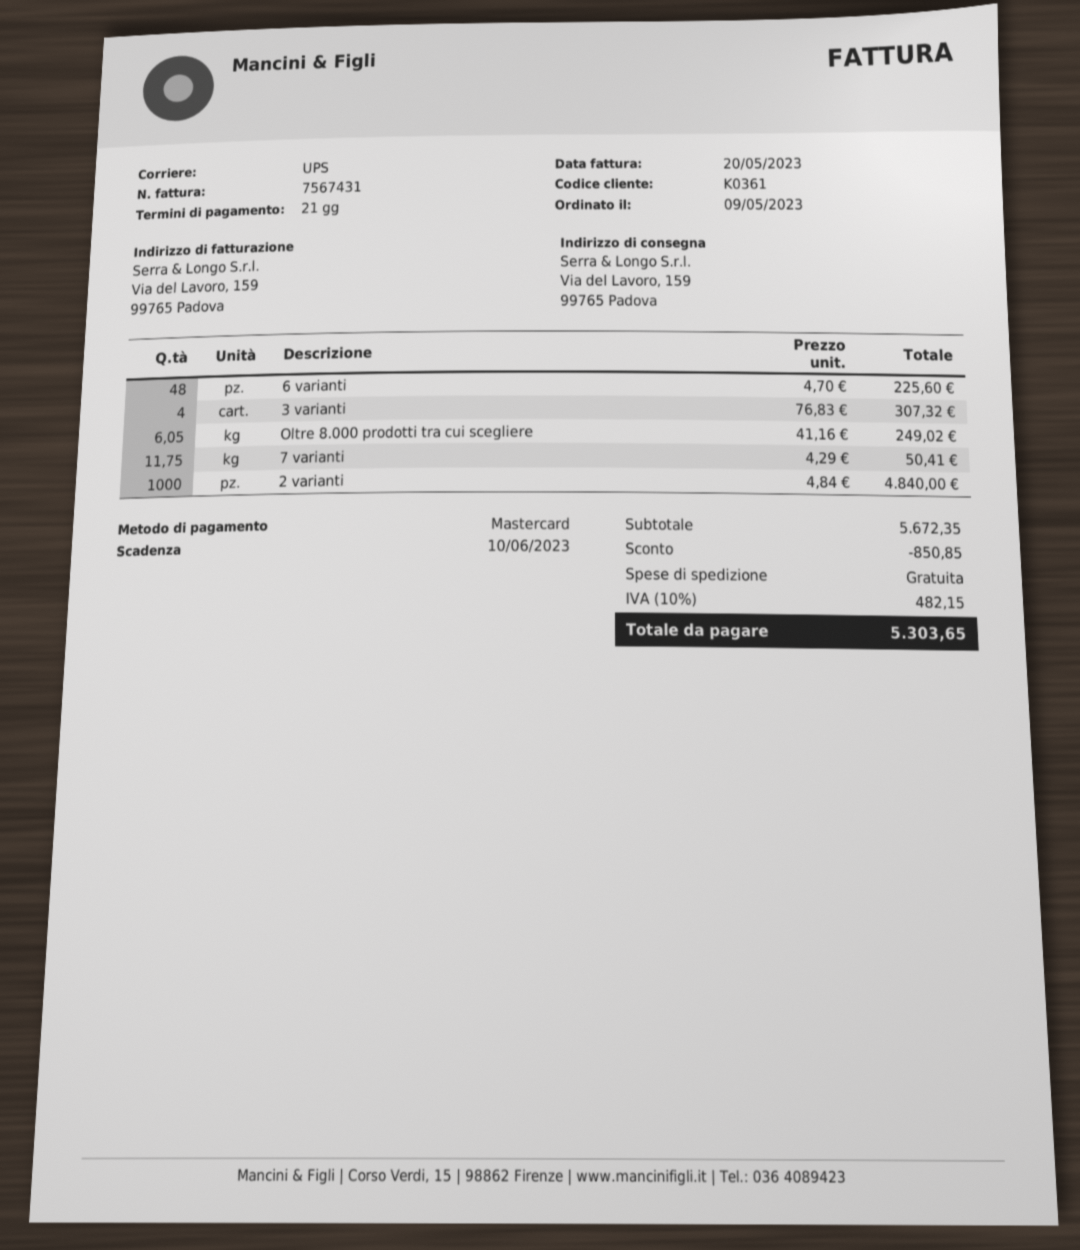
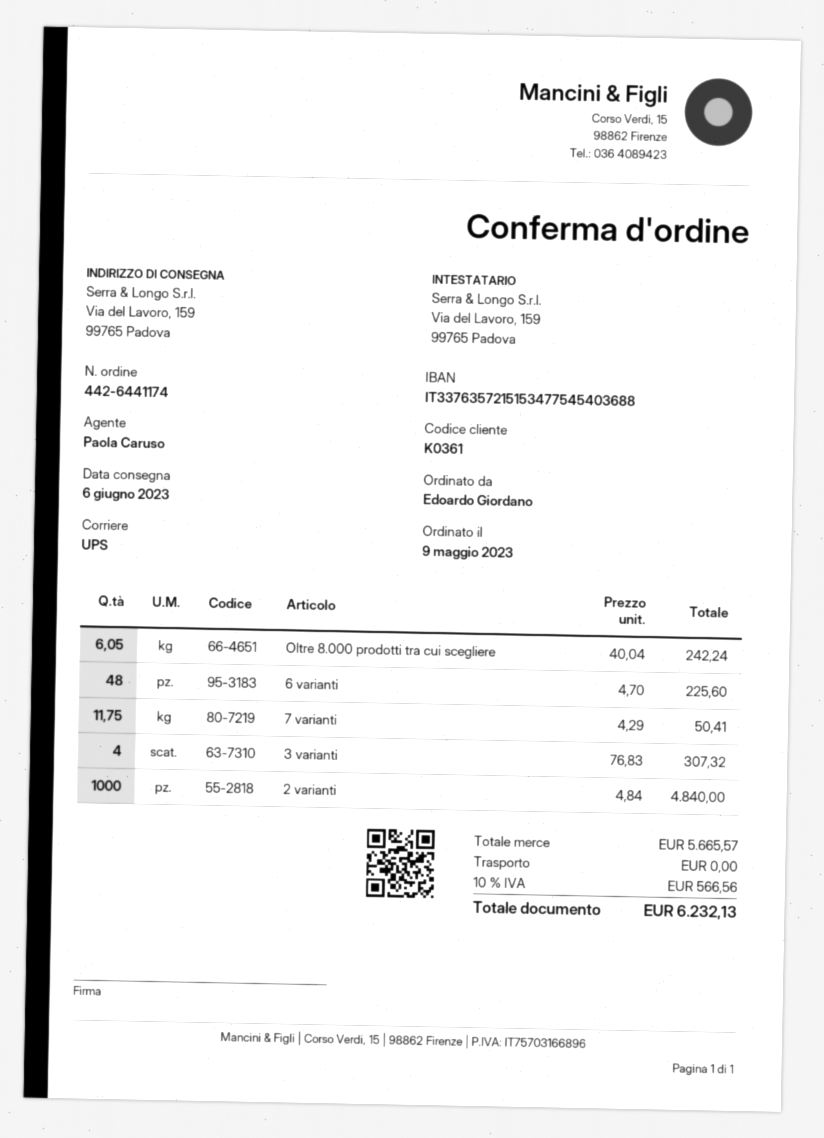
Oltre 8.000 prodotti tra cui scegliere: 6.05 x 41.16 = 249.02 -> 6.05 x 40.04 = 242.24
subtotal: 5672.35 -> 5665.57
discount: 850.85 -> none
tax: 10% = 482.15 -> 10% = 566.56
total: 5303.65 -> 6232.13

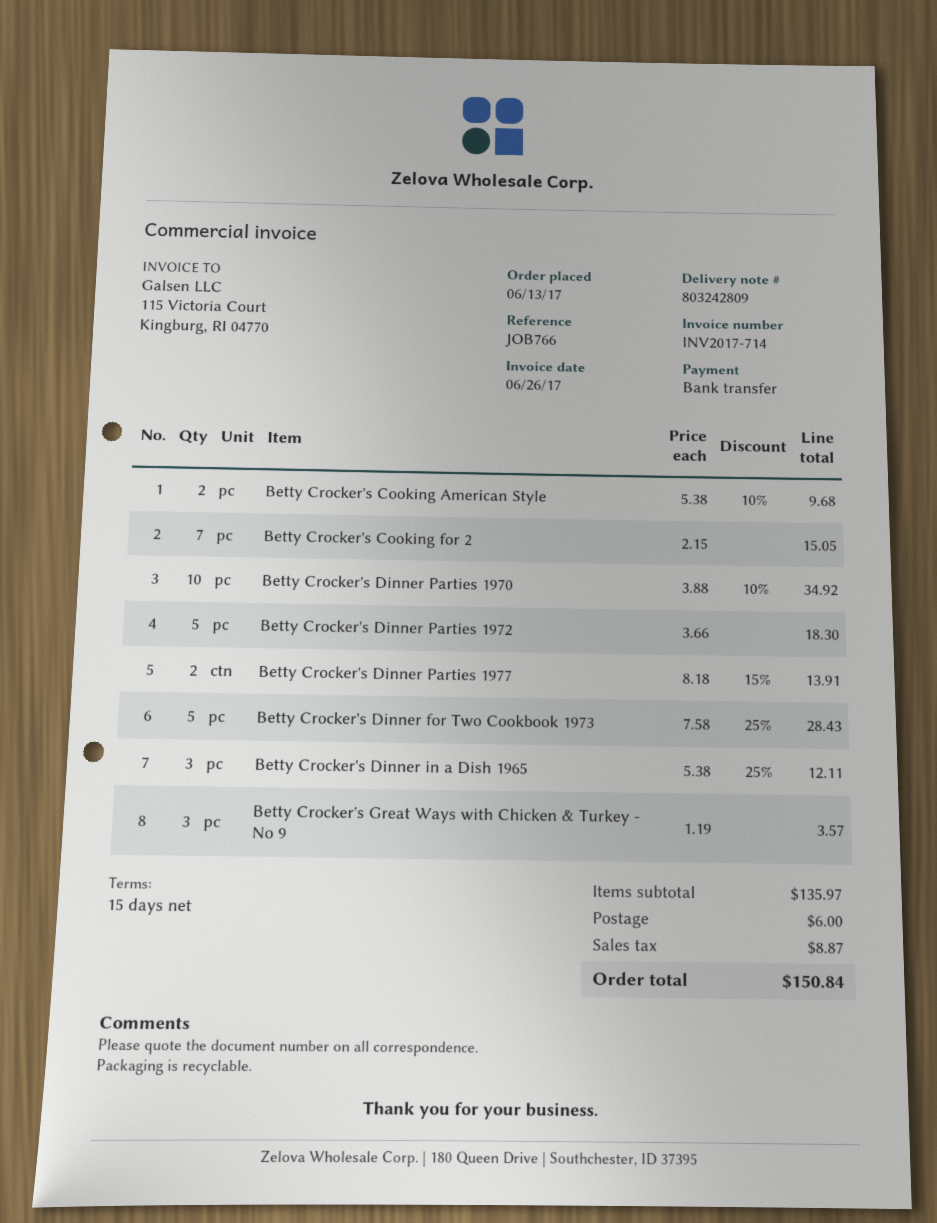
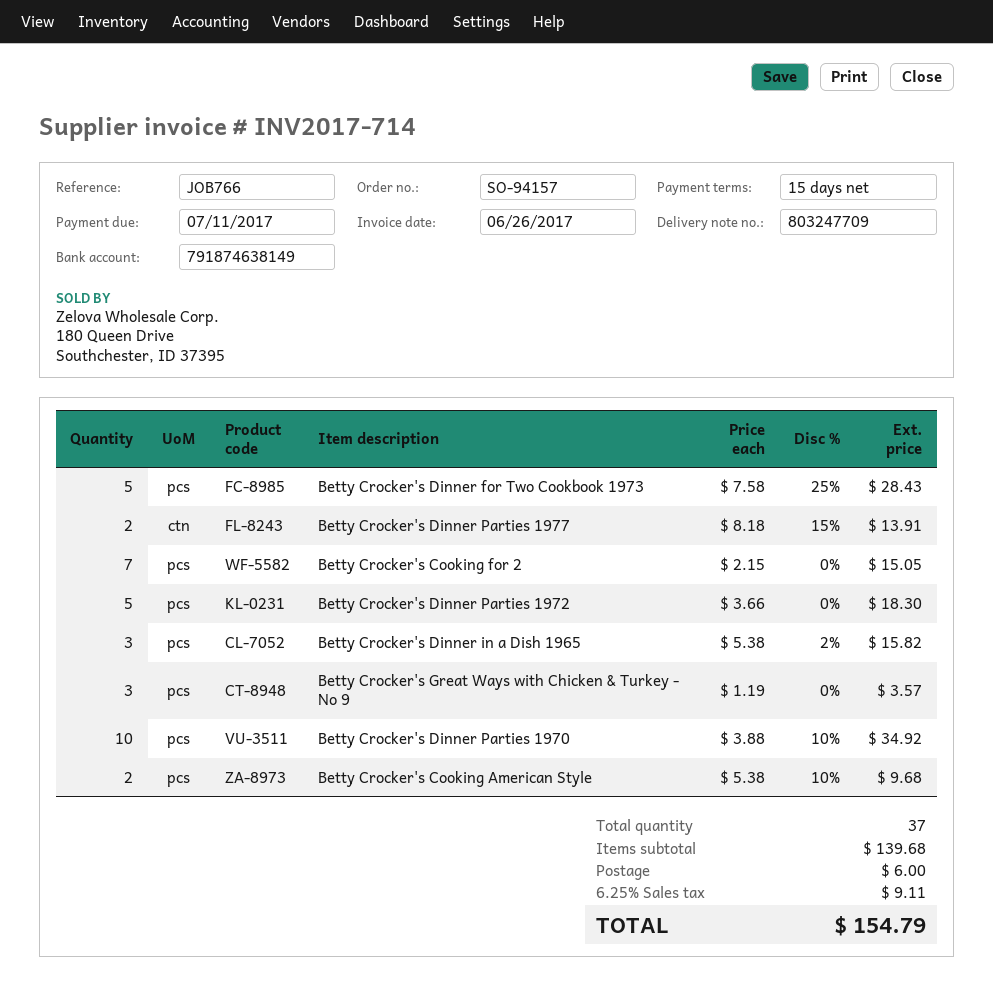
delivery note number: 803242809 -> 803247709
Betty Crocker's Dinner in a Dish 1965: 3 x 5.38 - 25% = 12.11 -> 3 x 5.38 - 2% = 15.82
subtotal: 135.97 -> 139.68
tax: 8.87 -> 9.11
total: 150.84 -> 154.79

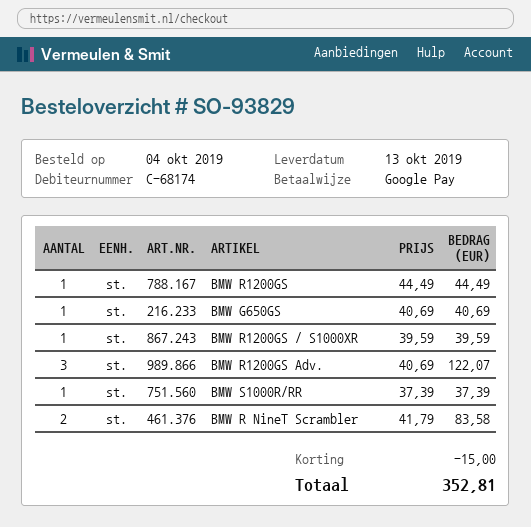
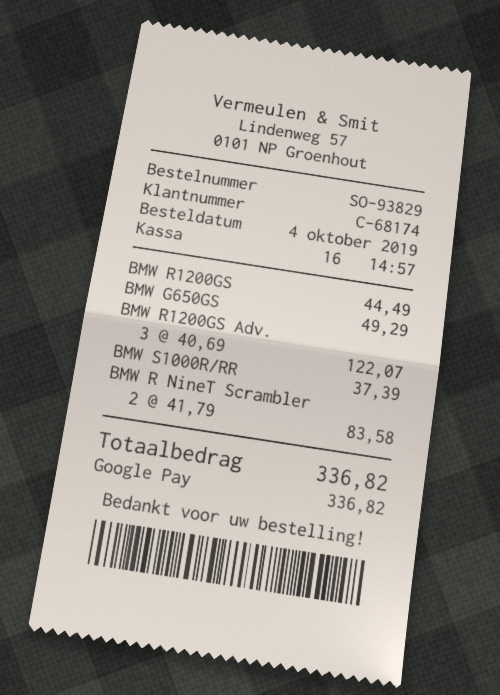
BMW G650GS: 1 x 40.69 = 40.69 -> 1 x 49.29 = 49.29
BMW R1200GS / S1000XR: 1 x 39.59 = 39.59 -> none
discount: 15.00 -> none
total: 352.81 -> 336.82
........
__What the task asks__. Set the pictures aside and retype exactly the lines above from the line with "total: 5303.65 -> 6232.13" to the line with "BMW G650GS: 1", both included, adding no others.

__Written solution__.
total: 5303.65 -> 6232.13

delivery note number: 803242809 -> 803247709
Betty Crocker's Dinner in a Dish 1965: 3 x 5.38 - 25% = 12.11 -> 3 x 5.38 - 2% = 15.82
subtotal: 135.97 -> 139.68
tax: 8.87 -> 9.11
total: 150.84 -> 154.79

BMW G650GS: 1 x 40.69 = 40.69 -> 1 x 49.29 = 49.29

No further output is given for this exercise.